Task details: Set down the data below exactly; pictures stay out.

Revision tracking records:
━━━━

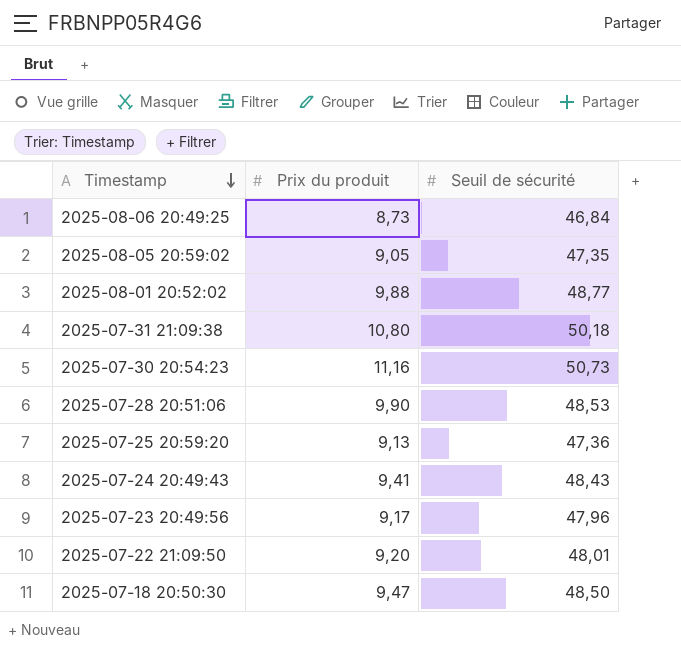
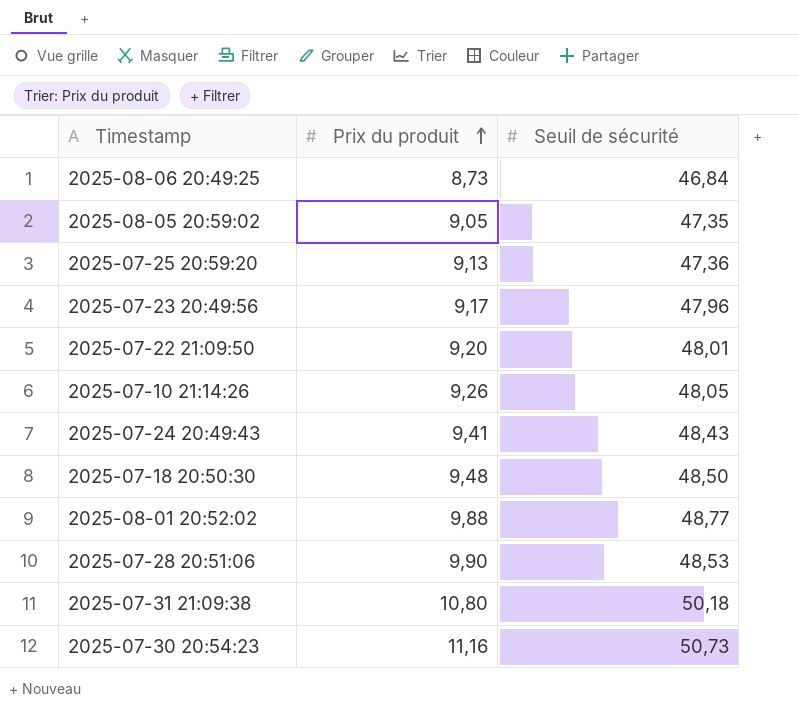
row order: Timestamp descending -> Prix du produit ascending
row 2025-07-10 21:14:26: none -> 9,26 | 48,05
2025-07-18 20:50:30 | Prix du produit: 9,47 -> 9,48

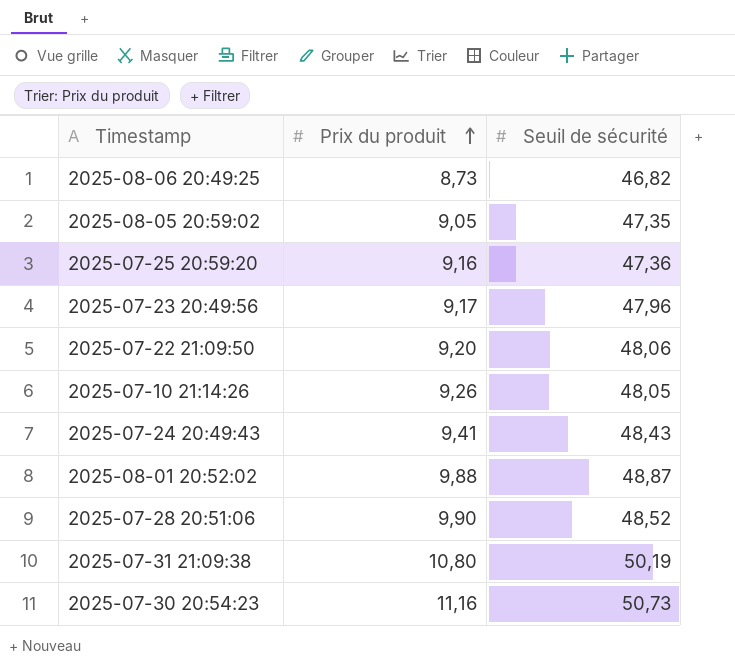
row 2025-07-18 20:50:30: 9,48 | 48,50 -> none
2025-08-06 20:49:25 | Seuil de sécurité: 46,84 -> 46,82
2025-07-25 20:59:20 | Prix du produit: 9,13 -> 9,16
2025-07-22 21:09:50 | Seuil de sécurité: 48,01 -> 48,06
2025-08-01 20:52:02 | Seuil de sécurité: 48,77 -> 48,87
2025-07-28 20:51:06 | Seuil de sécurité: 48,53 -> 48,52
2025-07-31 21:09:38 | Seuil de sécurité: 50,18 -> 50,19

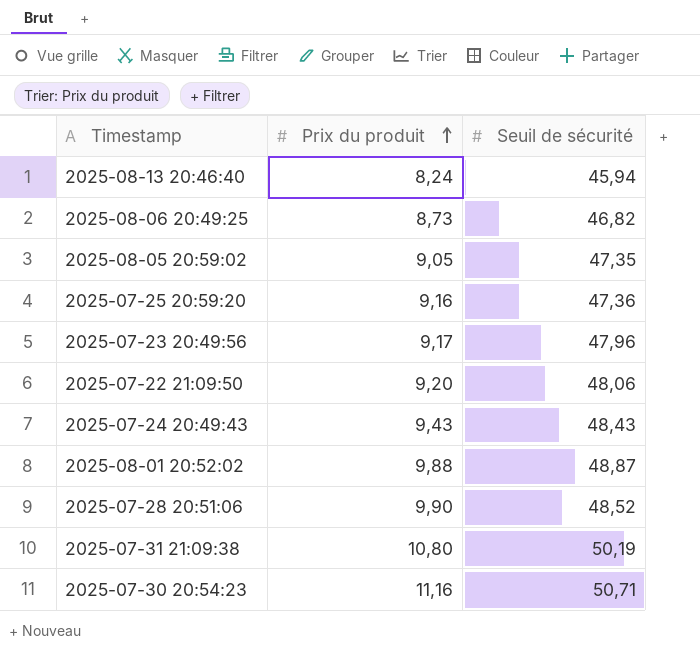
row 2025-07-10 21:14:26: 9,26 | 48,05 -> none
row 2025-08-13 20:46:40: none -> 8,24 | 45,94
2025-07-24 20:49:43 | Prix du produit: 9,41 -> 9,43
2025-07-30 20:54:23 | Seuil de sécurité: 50,73 -> 50,71

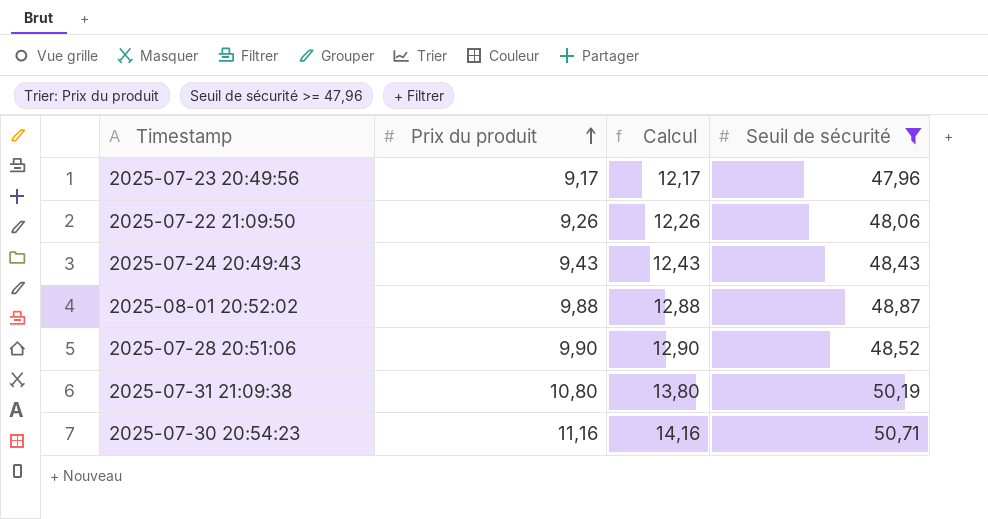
filter: none -> Seuil de sécurité >= 47,96
column Calcul | formula: none -> [Prix du produit] + 3
2025-07-22 21:09:50 | Prix du produit: 9,20 -> 9,26

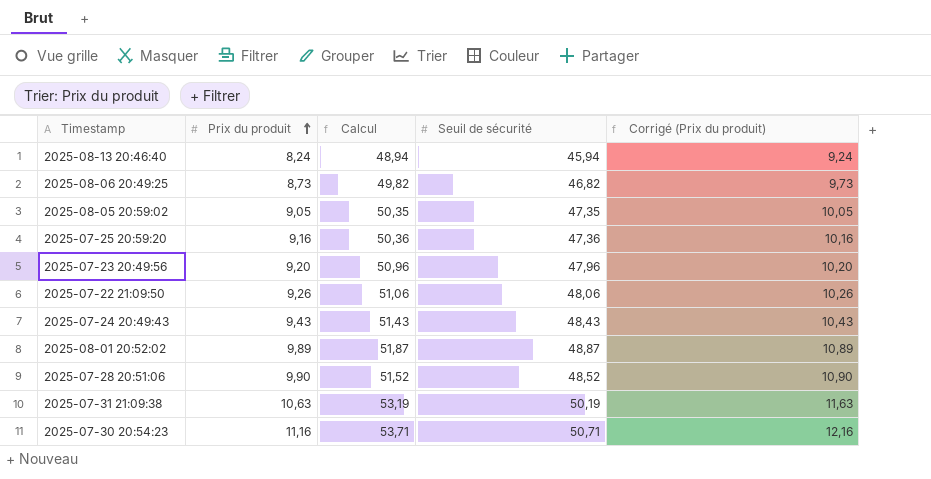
filter: Seuil de sécurité >= 47,96 -> none
column Calcul | formula: [Prix du produit] + 3 -> [Seuil de sécurité] + 3
column Corrigé (Prix du produit) | formula: none -> [Prix du produit] + 1
2025-07-23 20:49:56 | Prix du produit: 9,17 -> 9,20
2025-08-01 20:52:02 | Prix du produit: 9,88 -> 9,89
2025-07-31 21:09:38 | Prix du produit: 10,80 -> 10,63

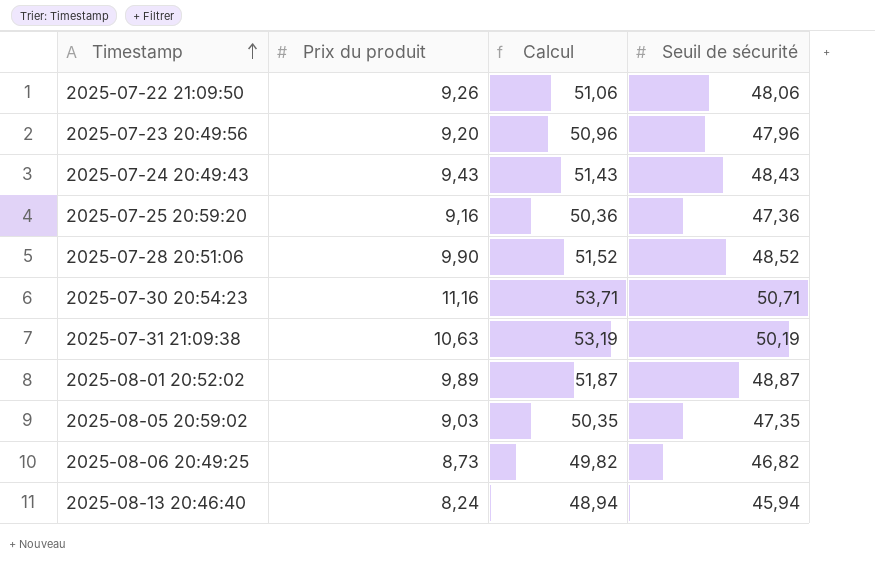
row order: Prix du produit ascending -> Timestamp ascending
column Corrigé (Prix du produit) | formula: [Prix du produit] + 1 -> none
2025-08-05 20:59:02 | Prix du produit: 9,05 -> 9,03

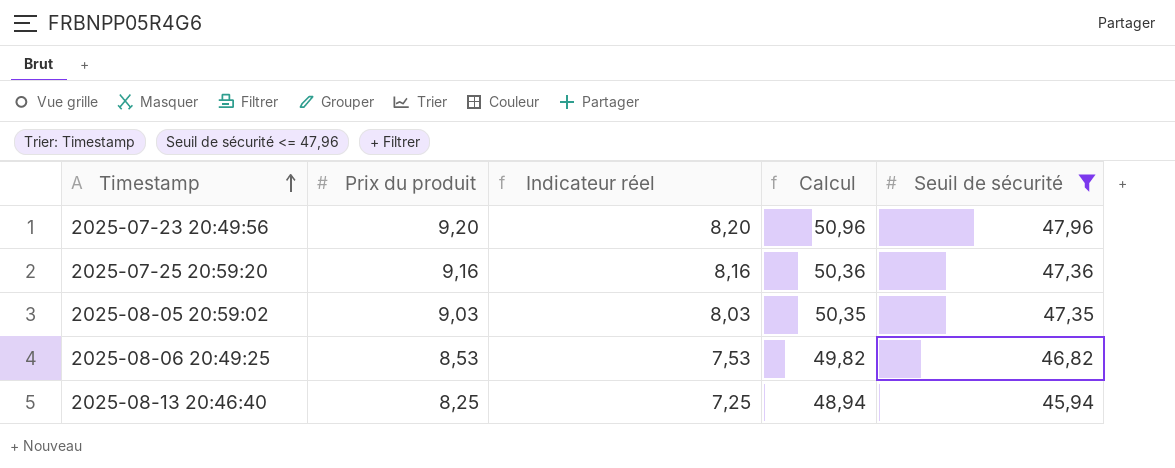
filter: none -> Seuil de sécurité <= 47,96
column Indicateur réel | formula: none -> [Prix du produit] - 1
2025-08-06 20:49:25 | Prix du produit: 8,73 -> 8,53
2025-08-13 20:46:40 | Prix du produit: 8,24 -> 8,25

━━━━

Output:
row order: Timestamp descending -> Prix du produit ascending
row 2025-07-10 21:14:26: none -> 9,26 | 48,05
2025-07-18 20:50:30 | Prix du produit: 9,47 -> 9,48

row 2025-07-18 20:50:30: 9,48 | 48,50 -> none
2025-08-06 20:49:25 | Seuil de sécurité: 46,84 -> 46,82
2025-07-25 20:59:20 | Prix du produit: 9,13 -> 9,16
2025-07-22 21:09:50 | Seuil de sécurité: 48,01 -> 48,06
2025-08-01 20:52:02 | Seuil de sécurité: 48,77 -> 48,87
2025-07-28 20:51:06 | Seuil de sécurité: 48,53 -> 48,52
2025-07-31 21:09:38 | Seuil de sécurité: 50,18 -> 50,19

row 2025-07-10 21:14:26: 9,26 | 48,05 -> none
row 2025-08-13 20:46:40: none -> 8,24 | 45,94
2025-07-24 20:49:43 | Prix du produit: 9,41 -> 9,43
2025-07-30 20:54:23 | Seuil de sécurité: 50,73 -> 50,71

filter: none -> Seuil de sécurité >= 47,96
column Calcul | formula: none -> [Prix du produit] + 3
2025-07-22 21:09:50 | Prix du produit: 9,20 -> 9,26

filter: Seuil de sécurité >= 47,96 -> none
column Calcul | formula: [Prix du produit] + 3 -> [Seuil de sécurité] + 3
column Corrigé (Prix du produit) | formula: none -> [Prix du produit] + 1
2025-07-23 20:49:56 | Prix du produit: 9,17 -> 9,20
2025-08-01 20:52:02 | Prix du produit: 9,88 -> 9,89
2025-07-31 21:09:38 | Prix du produit: 10,80 -> 10,63

row order: Prix du produit ascending -> Timestamp ascending
column Corrigé (Prix du produit) | formula: [Prix du produit] + 1 -> none
2025-08-05 20:59:02 | Prix du produit: 9,05 -> 9,03

filter: none -> Seuil de sécurité <= 47,96
column Indicateur réel | formula: none -> [Prix du produit] - 1
2025-08-06 20:49:25 | Prix du produit: 8,73 -> 8,53
2025-08-13 20:46:40 | Prix du produit: 8,24 -> 8,25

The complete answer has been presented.